There is also a sense of the indeterminate: a blurring of boundaries between day and night, between land, water, and sky, even between foreground and background. There’s a resistance to categorization that seems to speak to the absurdity of the war between the militant alt-right-inspired group in their Confederacy cosplay and the monstrous peoples, when thanks to the pestilence they share the same fate.

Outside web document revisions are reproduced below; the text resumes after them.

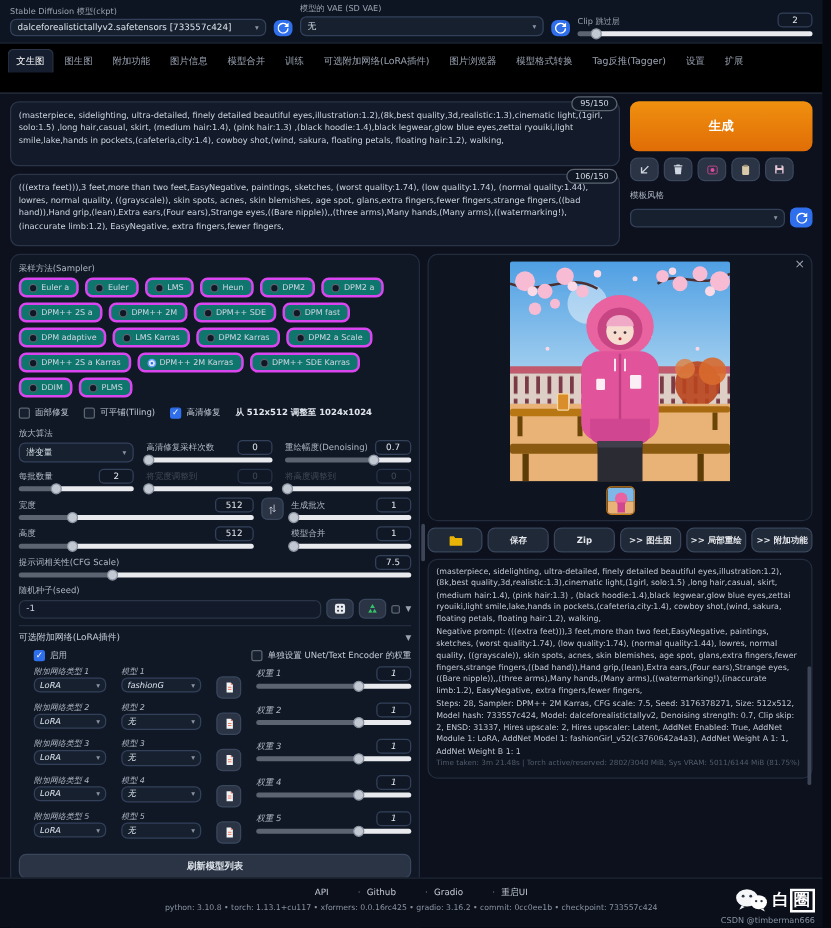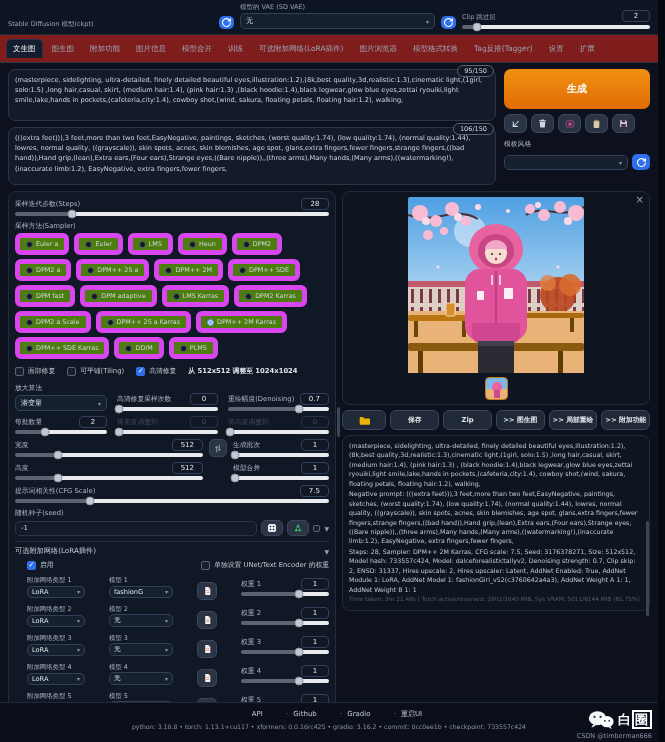--- a/index.html
+++ b/index.html
@@ -140,6 +140,10 @@
   <div class="topbar">
     <div class="tb-field tb-ckpt">
       <span class="tb-label">Stable Diffusion 模型(ckpt)</span>
+      <div class="select">
+        <span style="overflow:hidden;white-space:nowrap;">dalceforealistictallyv2.safetensors [733557c424]</span>
+        <span class="caret">▾</span>
+      </div>
     </div>
     <div class="icon-btn btn-blue">
       <svg width="9" height="9" viewBox="0 0 16 16">

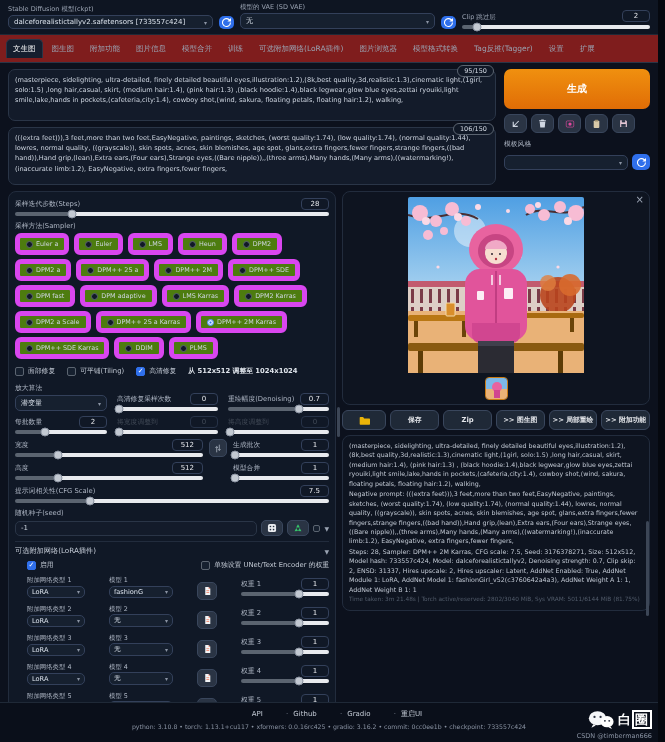--- a/index.html
+++ b/index.html
@@ -30,7 +30,7 @@
   .dim .sl-label, .dim .num-box { color:#5b6470; opacity:.65; }
 
   
-  .tabs { display:flex; align-items:flex-end; gap:2px; padding:4px 6px 4px 6px; border-bottom:1px solid #2a3547; background:#7f1d1d; }
+  .tabs { display:flex; align-items:flex-end; gap:2px; padding:4px 6px 16px 6px; border-bottom:1px solid #2a3547; background:#000000; }
   .tab { padding:4px 6px; font-size:7.5px; color:#9aa3b2; border:1px solid transparent; border-bottom:none; border-radius:5px 5px 0 0; cursor:pointer; white-space:nowrap; }
   .tab.flag-on { background:#151e2e; border-color:#2a3547; color:#fff; }
 

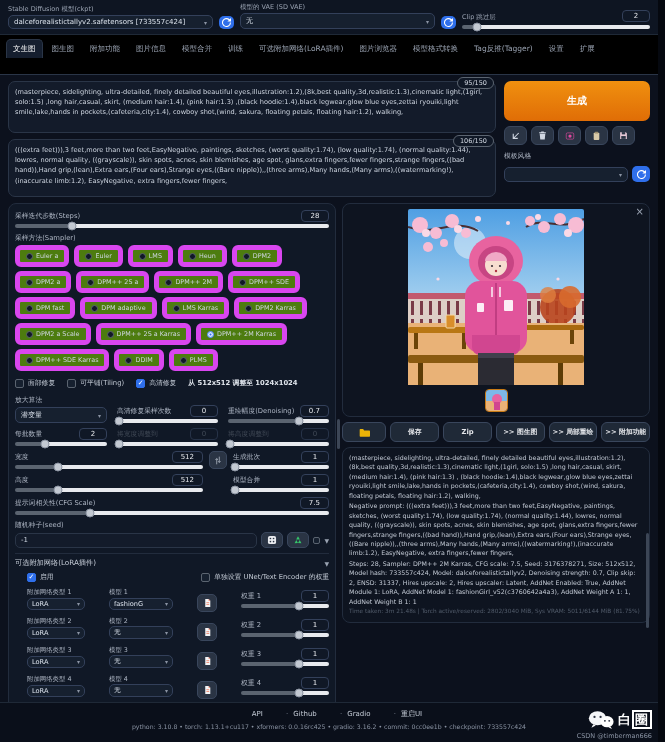--- a/index.html
+++ b/index.html
@@ -265,15 +265,6 @@
     <div class="left-col">
       <div class="sb sb-left"></div>
 
-      <div>
-        <div class="sl-head">
-          <span class="sl-label">采样迭代步数(Steps)</span>
-          <span class="num-box">28</span>
-        </div>
-        <div class="sl-track" style="--pct: 18%;">
-            <div class="sl-handle"></div>
-          </div>
-      </div>
 
       <div>
         <label class="block-label">采样方法(Sampler)</label>

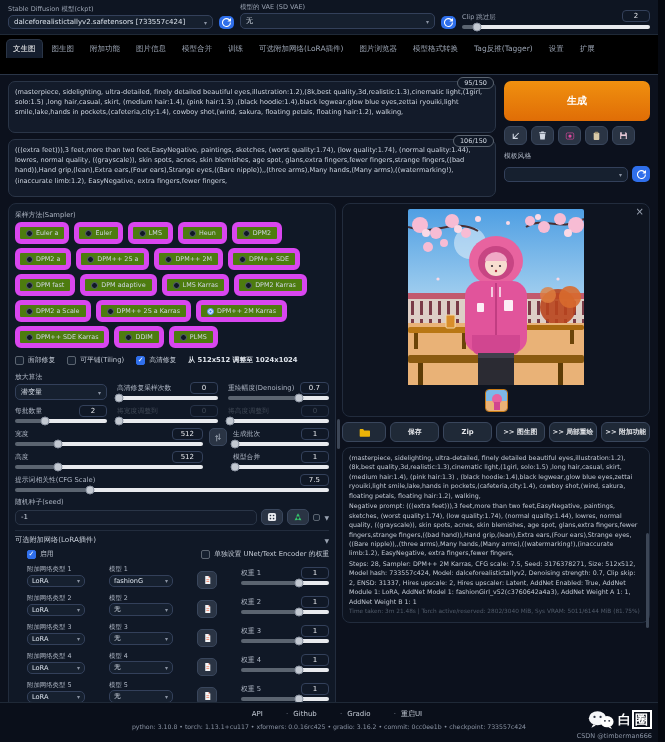--- a/index.html
+++ b/index.html
@@ -61,7 +61,7 @@
 
   
   .pill-grid { display:flex; flex-wrap:wrap; gap:4px 5px; }
-  .pill { display:flex; align-items:center; gap:3px; background:#4d7c0f; border:5px solid #d946ef; border-radius:6px; padding:2px 6px; font-size:6.4px; color:#cfd6e1; cursor:pointer; white-space:nowrap; }
+  .pill { display:flex; align-items:center; gap:3px; background:#0f766e; border:2px solid #d946ef; border-radius:6px; padding:2px 6px; font-size:6.4px; color:#cfd6e1; cursor:pointer; white-space:nowrap; }
   .radio { width:7px; height:7px; border-radius:50%; border:1px solid #5b6470; background:#101826; }
   .pill.flag-on .radio { background:#2f6feb; border-color:#6ea0ff; box-shadow:inset 0 0 0 1.5px #dbe8ff; }
 

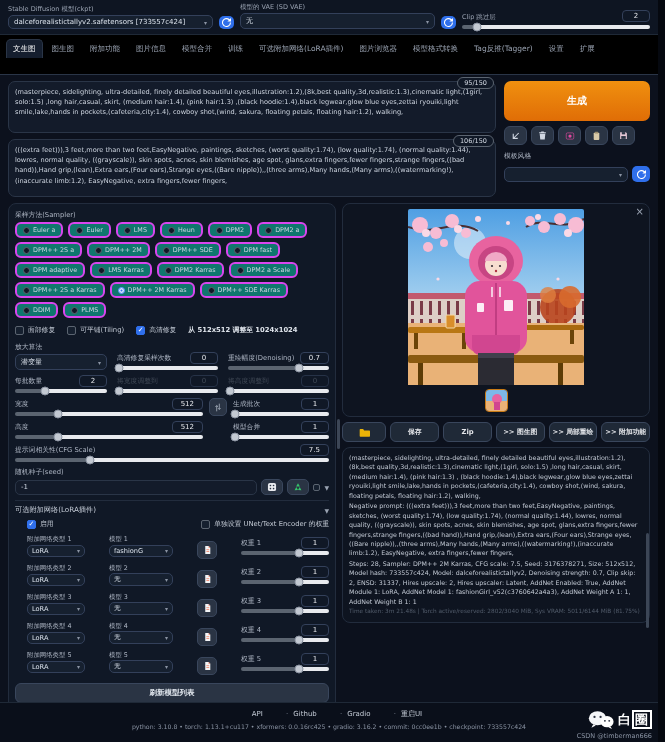--- a/index.html
+++ b/index.html
@@ -93,7 +93,7 @@
   .lora-panel { border-top:1px solid #222c3d; padding-top:4px; }
   .lora-head { display:flex; justify-content:space-between; align-items:center; font-size:7.2px; color:#c4cbd6; margin-bottom:4px; }
   .lora-checks { display:flex; justify-content:space-between; align-items:center; margin:2px 0 4px 12px; }
-  .lora-row { display:flex; gap:24px; align-items:center; margin:3px 0 3px 12px; }
+  .lora-row { display:flex; gap:12px; align-items:flex-start; margin:3px 0 3px 12px;font-style:italic; }
   .lr-type { width:58px; }
   .lr-model { width:64px; }
   .lr-label { font-size:6.4px; color:#aeb6c4; display:block; margin-bottom:1px; line-height:1.3; }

This idea is amplified in works like “The Wholly Avoidable Death of Mighty Whitey, The Last Drunk Dionysian Hero, AKA The Wholly Tragic Birth of Fragile Narcissus” (2020), in which a man sporting a look of incredulity, sees he has been stabbed with his own spear. “The Occidental Tower The Capitol Citadel of The Alt-Rightland was Naturally Situated Over a Lake of Fire”(2021) depicts a Tower of Babel-like structure that recalls both Bruegel the Elder and Verhaect’s paintings of the same subject. Chisom’s tower is a short, warped, almost deflated structure, a more pitiable sign of failed ambition. This is what Chisom does well: the use of the epic, grand mythological narrative to show up the degradation and desperation of a world that came to be ultimately because of anti-Blackness. Chisom depicts it as a world that is not just harsh, violent, and grotesque, but also utterly pathetic.
Sedrick Chisom: Twenty Thousand Years of Fire and Snow continues at Pilar Corrias Eastcastle Street (54 Eastcastle Street, London) through August 20.